Financial Instruments—Non-Recurring Measurements
Certain financial instruments are carried on the consolidated balance sheet at cost, which approximates fair
value due to their short-term, highly liquid nature. These instruments include cash and cash equivalents,
restricted cash, accounts receivable, settlement due from customers, restricted security deposits held for
customers, prepaid expenses, accounts payable, settlement due to customers and accrued expenses.
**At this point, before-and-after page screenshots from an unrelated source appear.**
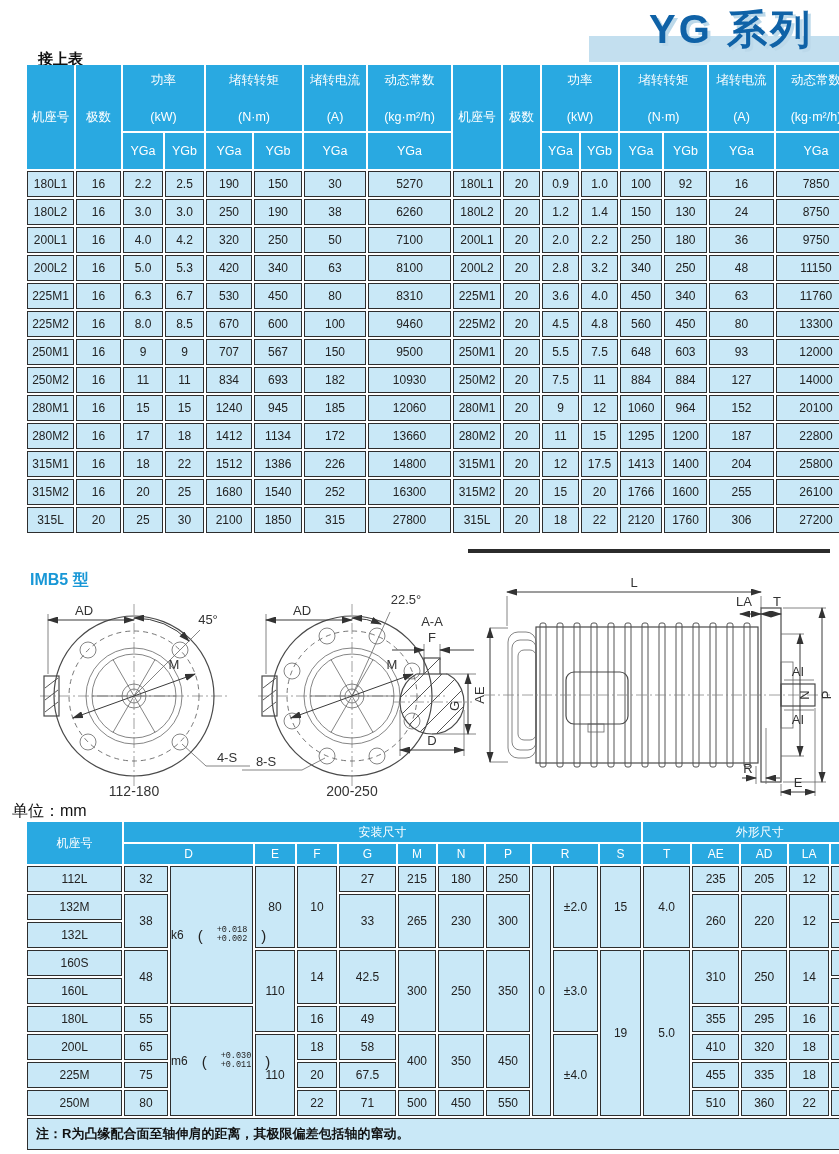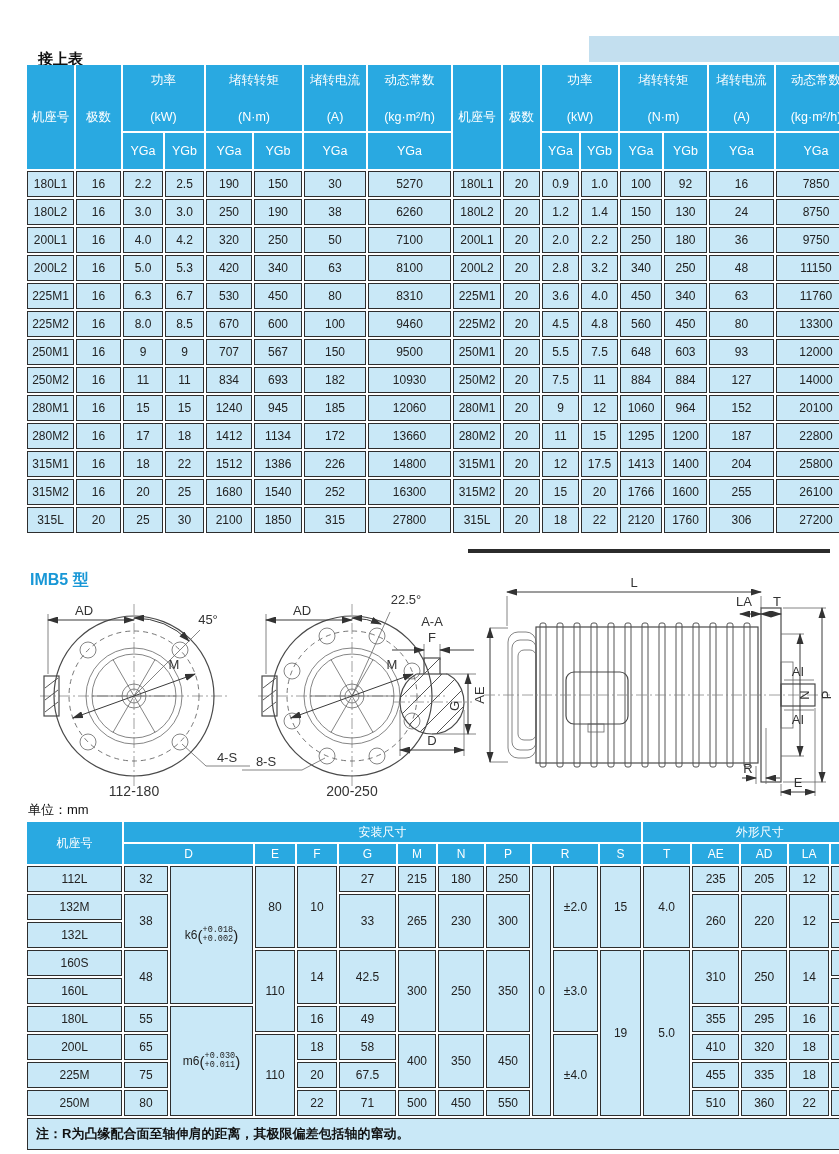"YG 系列" div.series-title { html: none -> <div>YG 系列</div> }
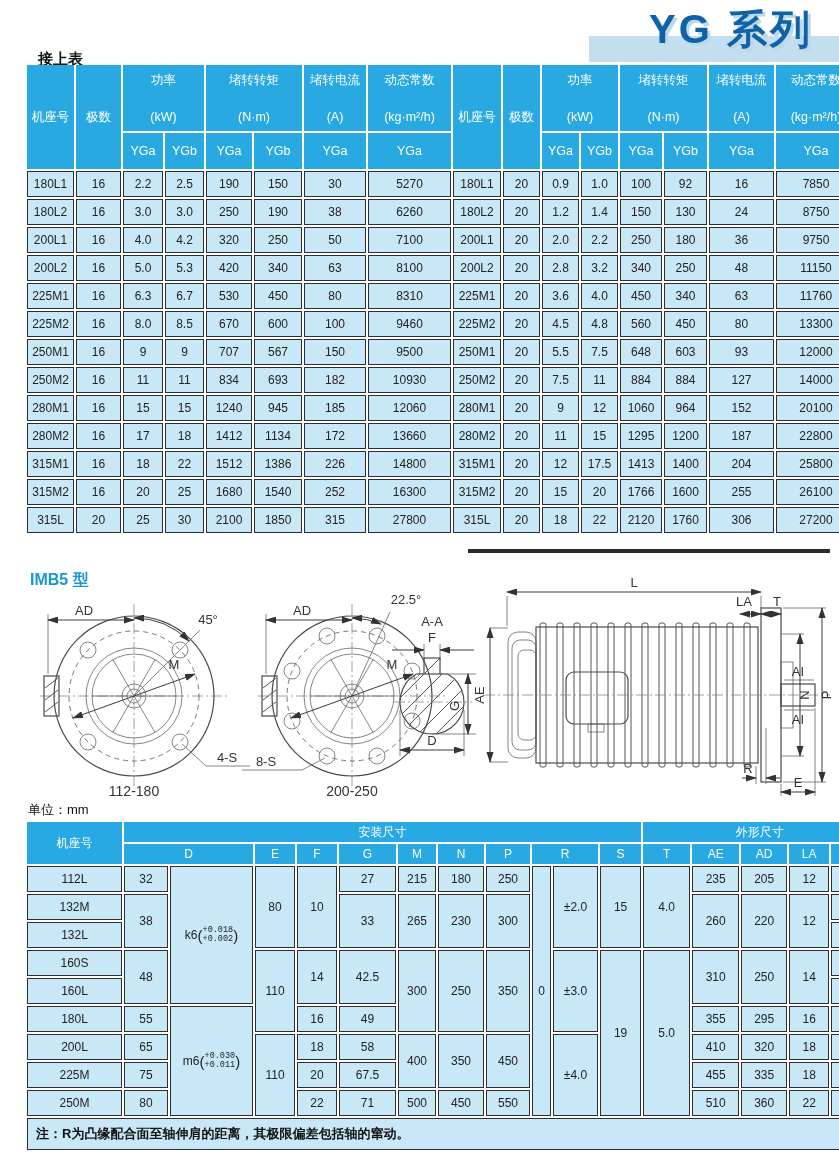"单位：mm" .unit { font-size: 13px -> 16px; left: 28px -> 12px }
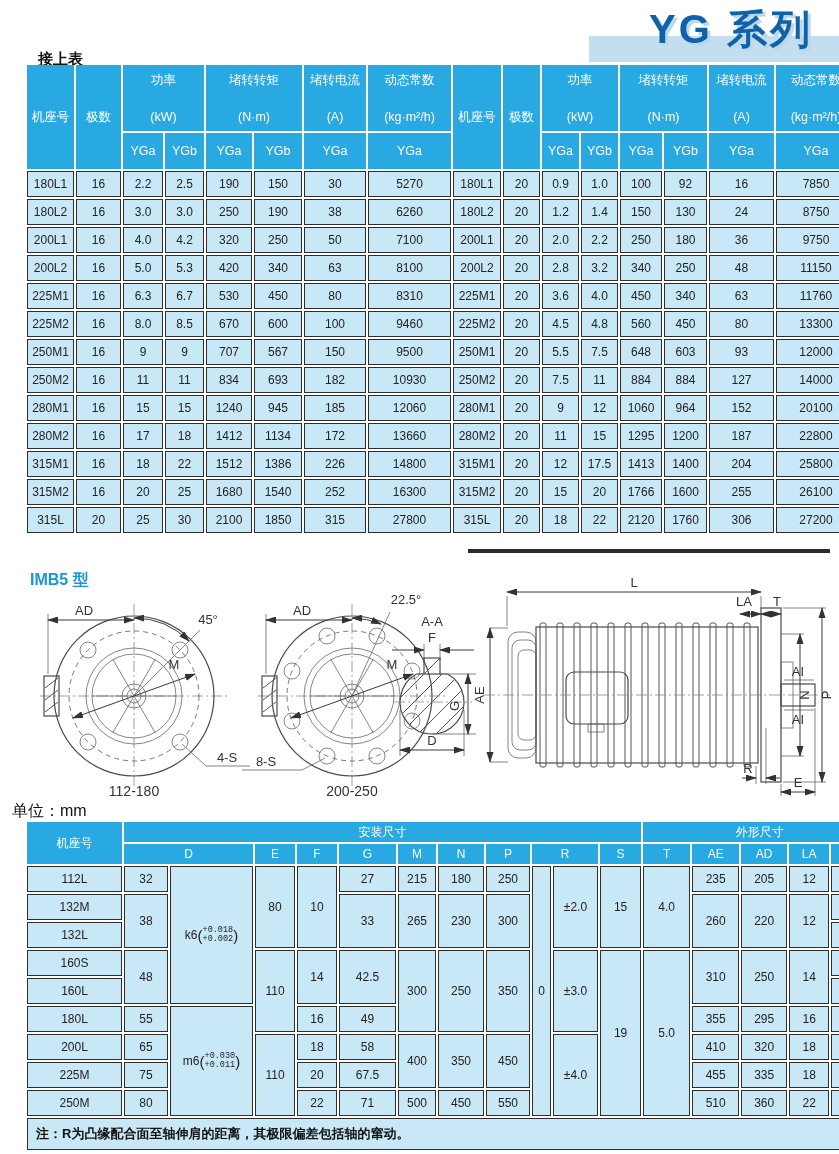"k6" .tol { gap: 0 -> 14px }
In addition,
nonmarketable equity investments are measured at fair value on a nonrecurring basis for purposes of initial
recognition and impairment testing.
Settlement and Other Guarantee Liabilities
The Company estimates the fair value of its settlement and other guarantees using the market pricing
approach which applies market assumptions for relevant though not directly comparable undertakings, as the
latter are not observable in the market given the proprietary nature of such guarantees. At December 31, 2012
and 2011, the carrying value and fair value of settlement and other guarantee liabilities were not material.
Settlement and other guarantee liabilities are classified as Level 3 of the fair value hierarchy as their valuation
requires substantial judgment and estimation of factors that are not currently observable in the market. For
additional information regarding the Company’s settlement and other guarantee liabilities, see Note 19
(Settlement and Other Risk Management).